Comments from the floor showed the depth of respect, love and solidarity for Castro Espín and the Cuban revolution. Lucy Pagoada of Honduras USA Resistencia described how the Cuban revolution served to inspire the resistance in Honduras and throughout Latin America to continue, and the exciting integration and unity of those struggles.
Nieves Ayress from La Peña del Bronx, who survived torture under the fascistic Pinochet regime in Chile during the early 1970s and Marina Diaz, a Guatemalan activist from the May 1 Coalition also paid tribute to Castro and the Cuban revolution.
Black activist, Brenda Stokely, a leader of the Million Worker March Movement, publicly thanked Cuba for providing political asylum to Assata Shakur.
A member of TransJustice, a program of the Audre Lorde Project that fights for the rights of transgender and gender-non-conforming people of color in the U.S., said that CENESEX seemed like a “paradise” for their constituents. Among many projects undertaken in support of the transgender community in Cuba, Castro Espín and CENESEX pushed for legislation allowing transgender people in Cuba to receive hormones and gender reassignment surgeries free of charge. The law was passed in June of 2008.
Solidarity messages were also delivered from Leslie Feinberg, a member of Workers World Party and a world-renowned author and activist for LGBTQ+ rights, and IAC founder and former U.S. attorney general, Ramsey Clark.
Teresa Gutierrez, IAC co-director, urged everyone to “get on the bus” for a June 1st protest in Washington, D.C., in support of the Cuban Five, five Cuban heroes unjustly imprisoned in U.S. federal prisons for attempting to protect their country from terrorist attacks. See thecuban5.org for more information and call 347-201-3728 for $5 round-trip bus tickets from New York to Washington, D.C.
Gutierrez went on to say, “The LGBTQ community here has made great strides and has even won the right of same-sex marriage in some states in the U.S. But what socialist Cuba has done for LGBTQ people has gone much further and is much deeper thanks to the building of socialism there.”
Castro Espín is also a member of the Direct Action Group for Preventing, Confronting, and Combatting AIDS, and director of the journal, Sexología y Sociedad.
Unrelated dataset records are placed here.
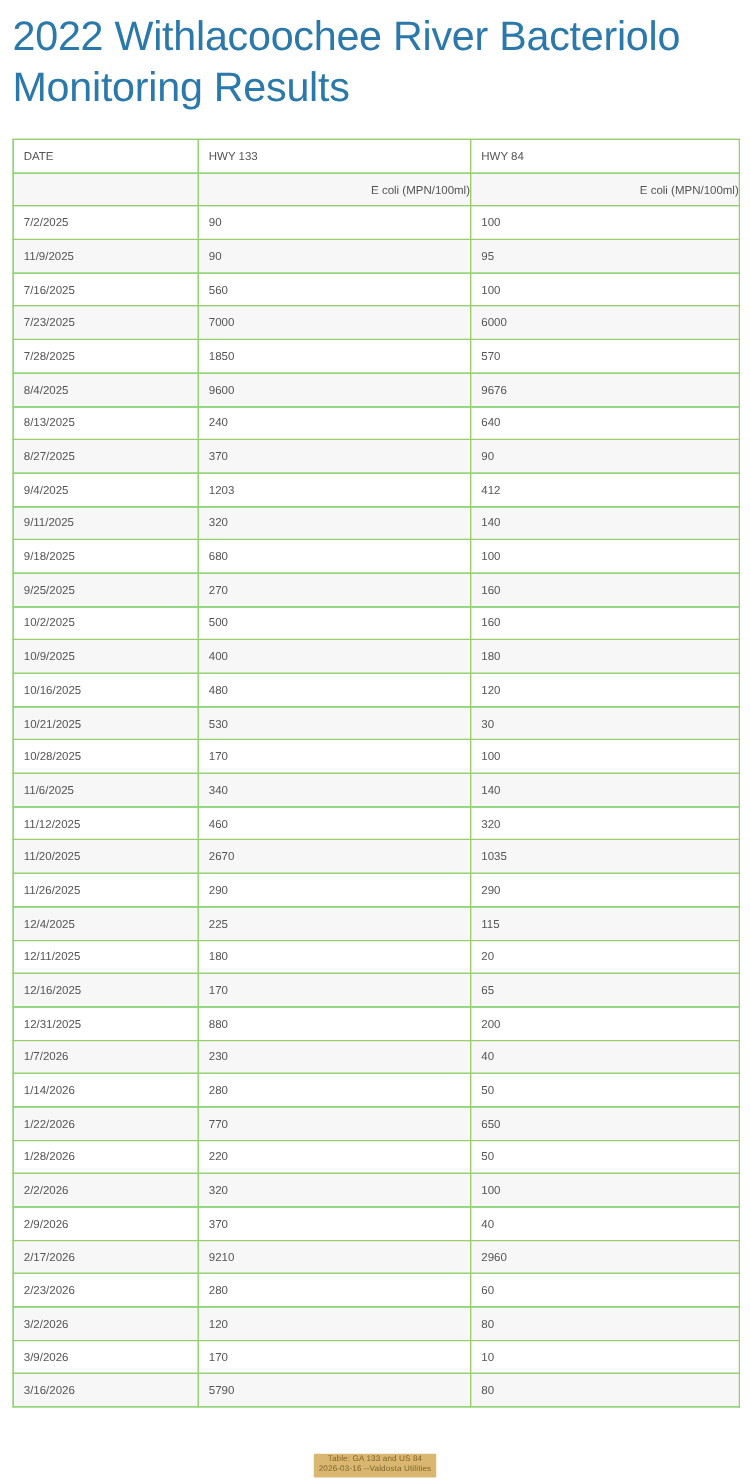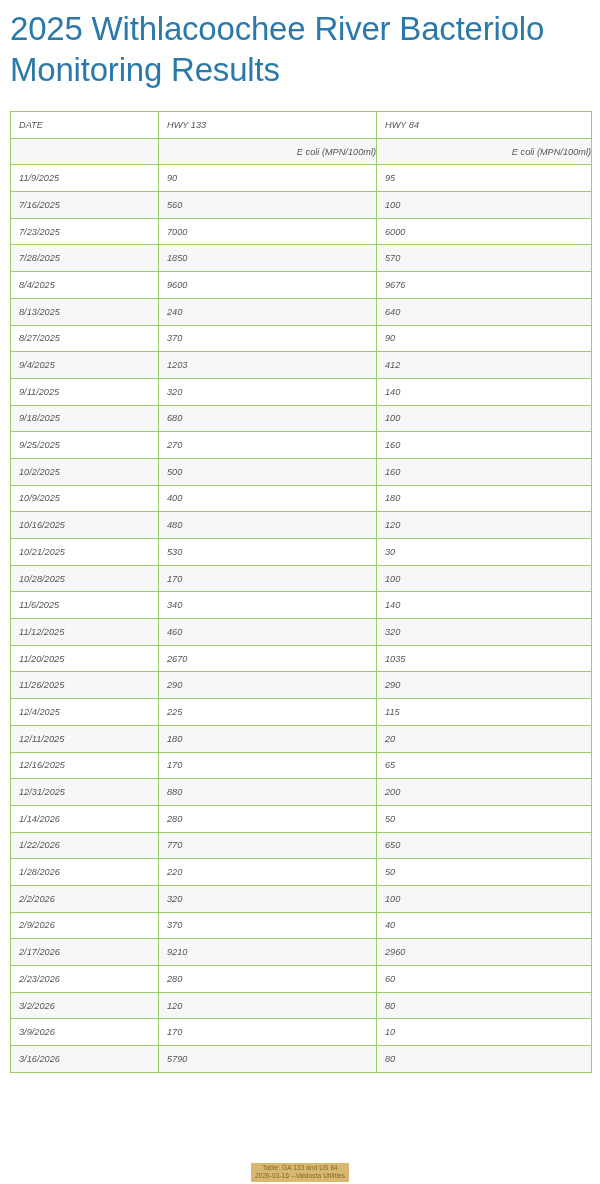"2025 Withlacoochee River Bacteriolo" span.title-line { text: 2025 -> 2022 }
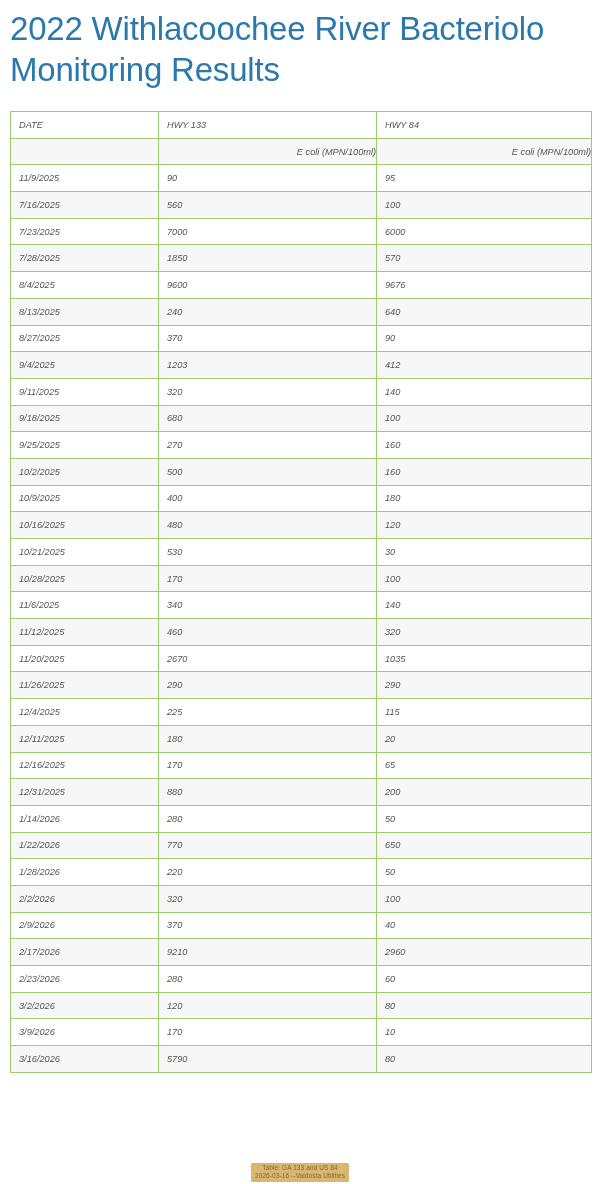"DATE" table.results { font-style: italic -> none }
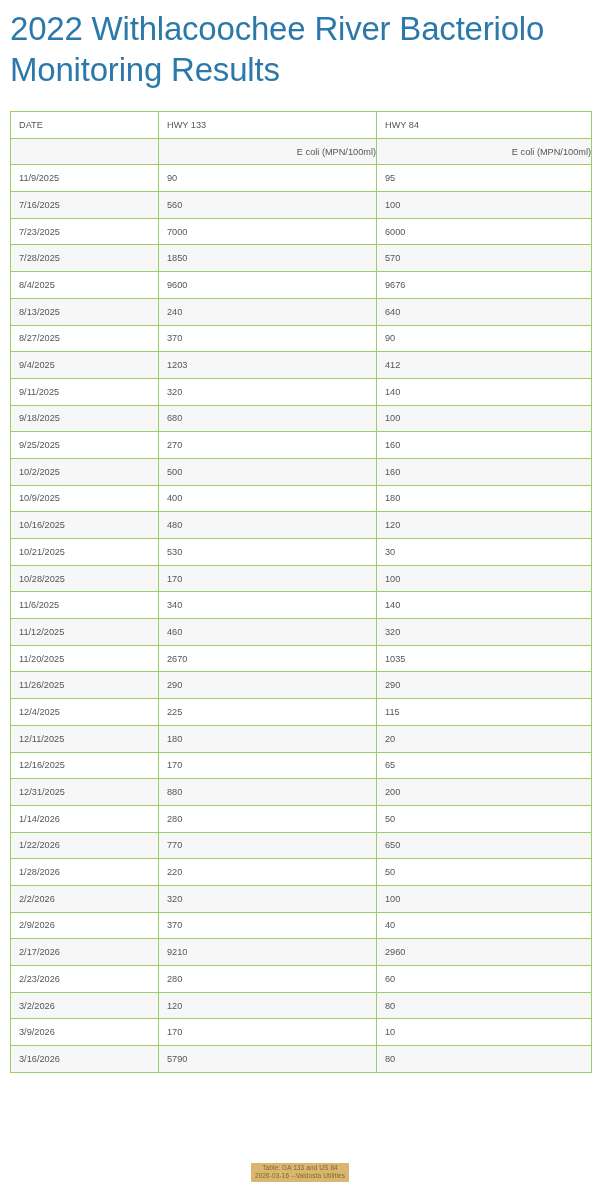"7/2/2025" tr { html: none -> <tr> <td>7/2/2025</td> <td>90</td> <td>100</td> </tr> }
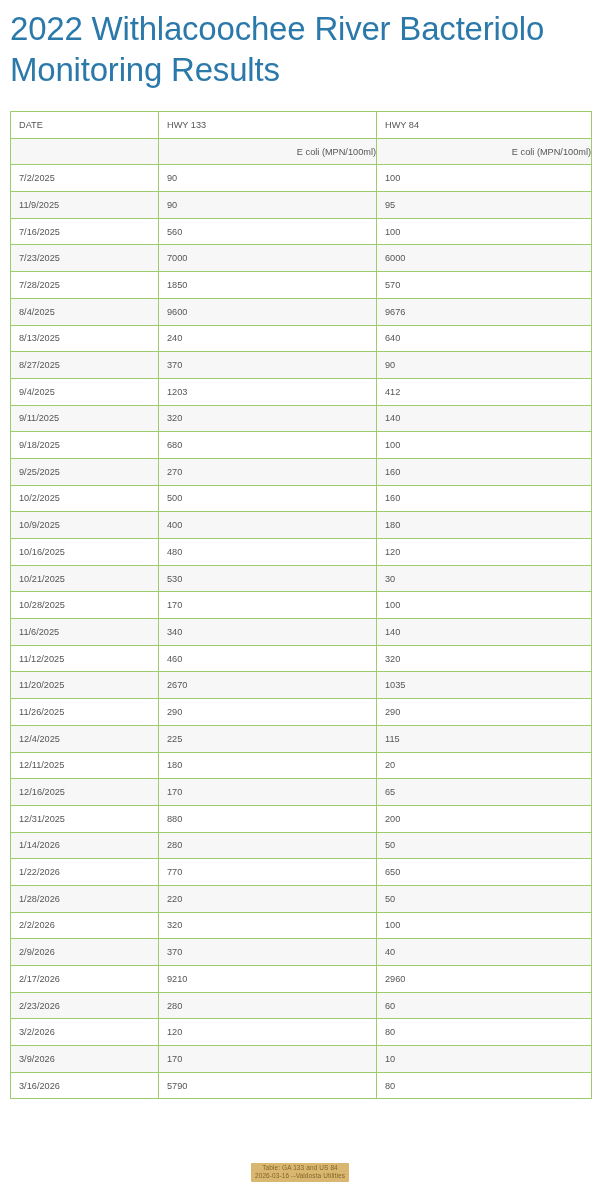"1/7/2026" tr { html: none -> <tr> <td>1/7/2026</td> <td>230</td> <td>40</td> </tr> }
She was denied the right to travel to Philadelphia by the U.S. State Department to attend the Equality Forum 2013 Summit, a May 2-5 global LGBTQ+ conference, where she was scheduled to receive an award.
Cuban diplomats are denied the right to travel beyond a 25-mile radius from within New York without permission from the U.S. government, another example of more than 50 years of U.S. government hostility exhibited against the sovereignty of the Cuban Revolution.
The writer, a LGBTQ+ activist, gave a welcoming to Castro Espín at the meeting.